The May 14th Seattle Times exemplifies the paper's
efforts to promote Sound Transit’s flawed “Prop 1 and Beyond” light
rail extensions. In this case they
herald their I-90 Bridge design “success” while ignoring the fact it
enables an East Link light rail extension that will increase not decrease
cross-lake bridge congestion.
The front-page article “World’s First: Floating Bridge With
a Train” details Sound Transit’s apparently successful design for sections connecting the floating
and fixed portions of the bridge that can withstand the loads from trains. The “floating bridge/train”
compatibility issue was first raised 9 years ago by both an independent review
team (IRT) commissioned by the legislature and the FHWA. The purported success in the paper
is hardly new. The Pueblo, Colorado
testing described in the article was conducted nearly four years ago during the
summer and fall of 2013. At the
time the design was acclaimed as having passed with “flying colors”.
Apparently it later “crashed” since two years later an
August 16, 2015 Times article announced Sound Transit had contracted to spend
an additional $20 million completing the design they’d tested at Pueblo and had
already spent $36 million on.
Nearly nine months later the problem was apparently still not resolved
since the March 2016 Sound Transit
board minutes included the following East Link Extension briefing
In the I-90 corridor the system design is at 90% and civil
design is advancing to 90%. The independent review team (IRT) identified
23 issues as part of the preliminary engineering. Twenty-two issues have been
closed and the staff is working to close the final issue.
It wasn’t clear what
the “final issue” was in the March briefing. Presumably the WSDOT affirmation in the article, “light rail will be safe
and not wear out the bridge prematurely” reflects the fact it has been
resolved. However, Sound Transit
Board member Marchione’s warning “I’m never going to feel 100 percent confident
until they get the real train on the real track” seems well founded.
Especially since the WSDOT in 2005 thought they'd demonstrated I-90
Bridge/light rail compatibility using flat bed trucks to simulate light rail
cars. They claimed the “results of
the test confirmed previous findings the bridge can be structurally retrofitted
to carry the loads associated with the light rail system under consideration,
in addition to general traffic on the roadway”.
Assuming floating-bridge/light
rail-compatibility success, the paper’s front-page depiction of the I-90 Bridge
with East Link trains and Sound Transit buses is a tacit admission of the East Link
failure: a lack of capacity. Sound
Transit for years has promoted East Link as the replacement for I-90 Bridge
buses. They claimed 40,000 of the
50,000 riders projected by 2030 would come from terminating all the cross-lake
bus routes at either the South Bellevue or Mercer Island light rail stations.
As recently as the
April 2017 East Link SEPA Addendum, Sound Transit’s “Bus Transit Integration Configurations” used East Link
to replace essentially all cross-lake buses.
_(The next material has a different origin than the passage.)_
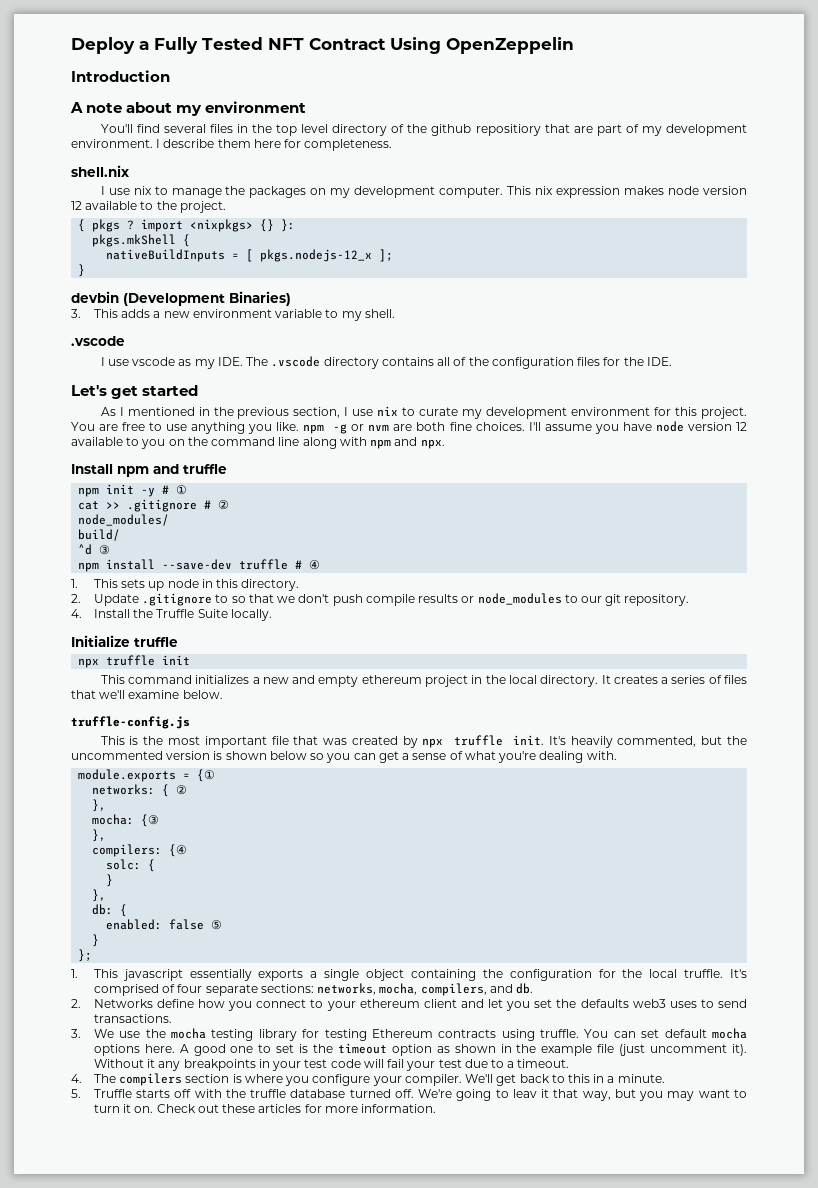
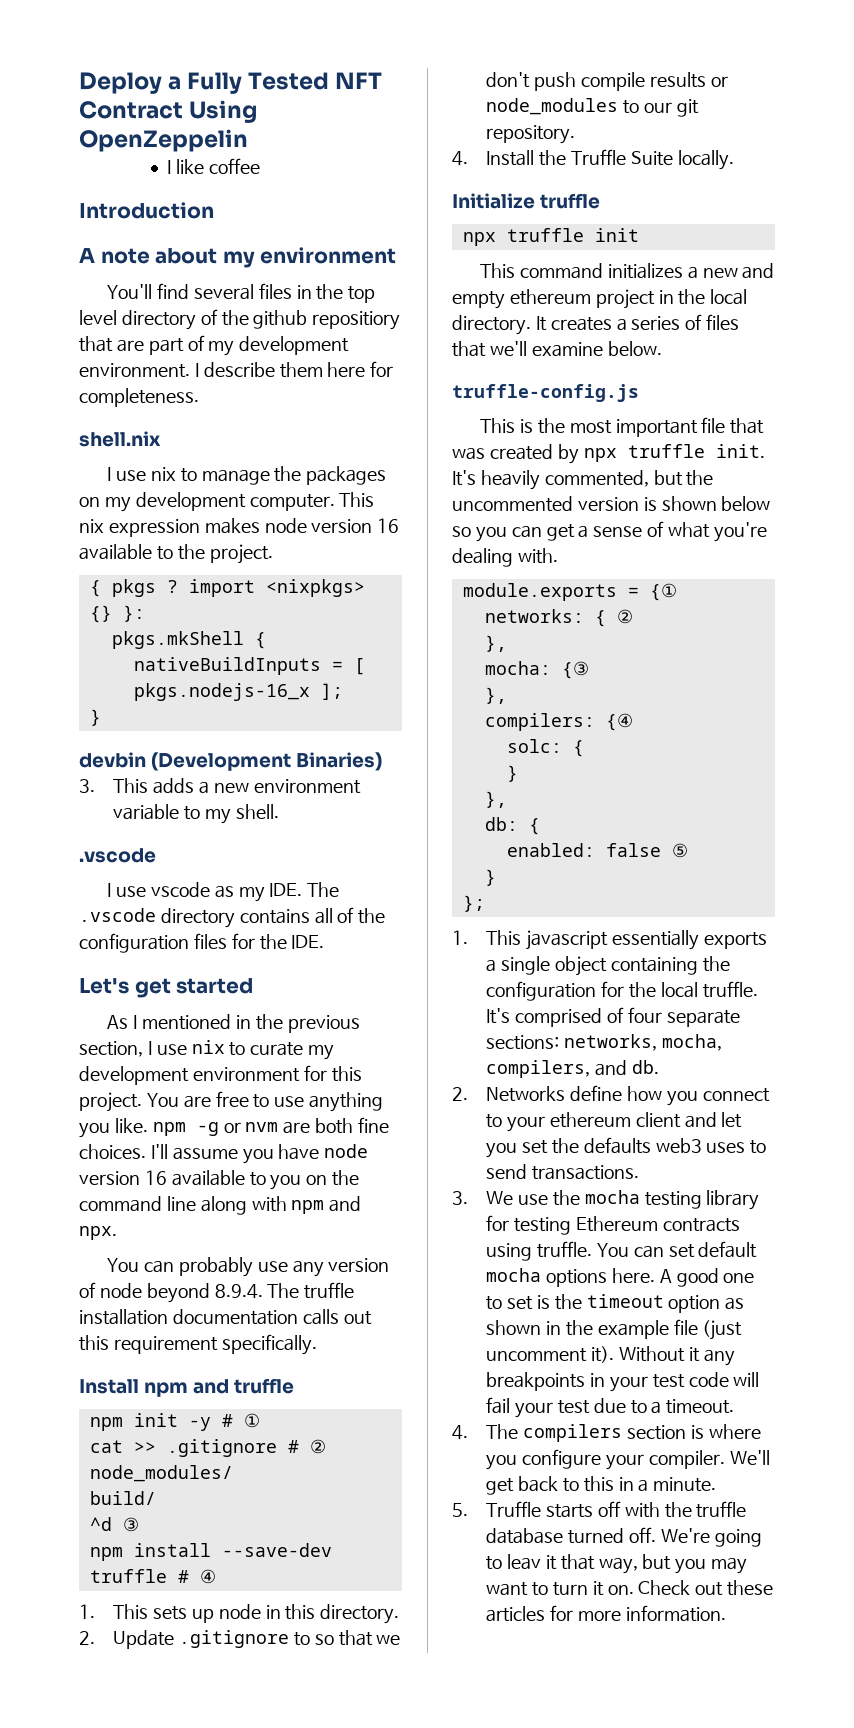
(574, 45) none -> [167,158,260,174] // I like coffee
[71,201,82,210] 12 -> [377,518,400,533] 16
[260,249,373,262] pkgs.nodejs-12_x -> [133,683,310,701] pkgs.nodejs-16_x
[735,422,747,431] 12 -> [144,1170,167,1185] 16
(445, 444) none -> [107,1257,390,1277] [79,1282,355,1303] [79,1309,372,1325] [79,1334,317,1355] // You can probably use any version of node beyond 8.9.4. The truffle installation documentation calls out this requirement specifically.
The Sound Transit East Link Extension website video described
operation as 3 or 4 car trains every 8 to 10 minutes. The May 14th
depiction showed three-car trains and their April 2017 East Link SEPA Addendum
had 8 minutes between trains.
The decision to
show the buses crossing the lake presumably reflects Sound Transit recognition even
a four car train every 8 minutes can’t accommodate all the cross-lake transit
riders. That, despite the fact
Sound Transit apparently has a bridge design capable of accommodating light
rail trains, its operation will not provide the capacity needed to attract
the numbers of transit riders required to reduce congestion. Particularly since any reduction will be on HOV lanes rather than the far more congestion GP lanes.
That requires
adding cross-lake bus routes rather than replacing them. Every 100 additional bus routes can replace 10,000 vehicles
not only on the bridge outer roadway GP lanes, along the entire 1-90 corridor. Spending far less than the $3.6B could
provide the parking required for access to buses as well as fund the added buses. That using the center roadway for
inbound and outbound buses rather than light rail trains would benefit the
entire area.
Instead the Times,
rather than questioning Sound Transit’s decision to spend $712 million on the
cross-lake portion of East Link, describes it as “costing far less than
building another bridge”. It’s “unlikely”
future cross-lake commuters will be enamored with the Seattle Times's “less expensive” result.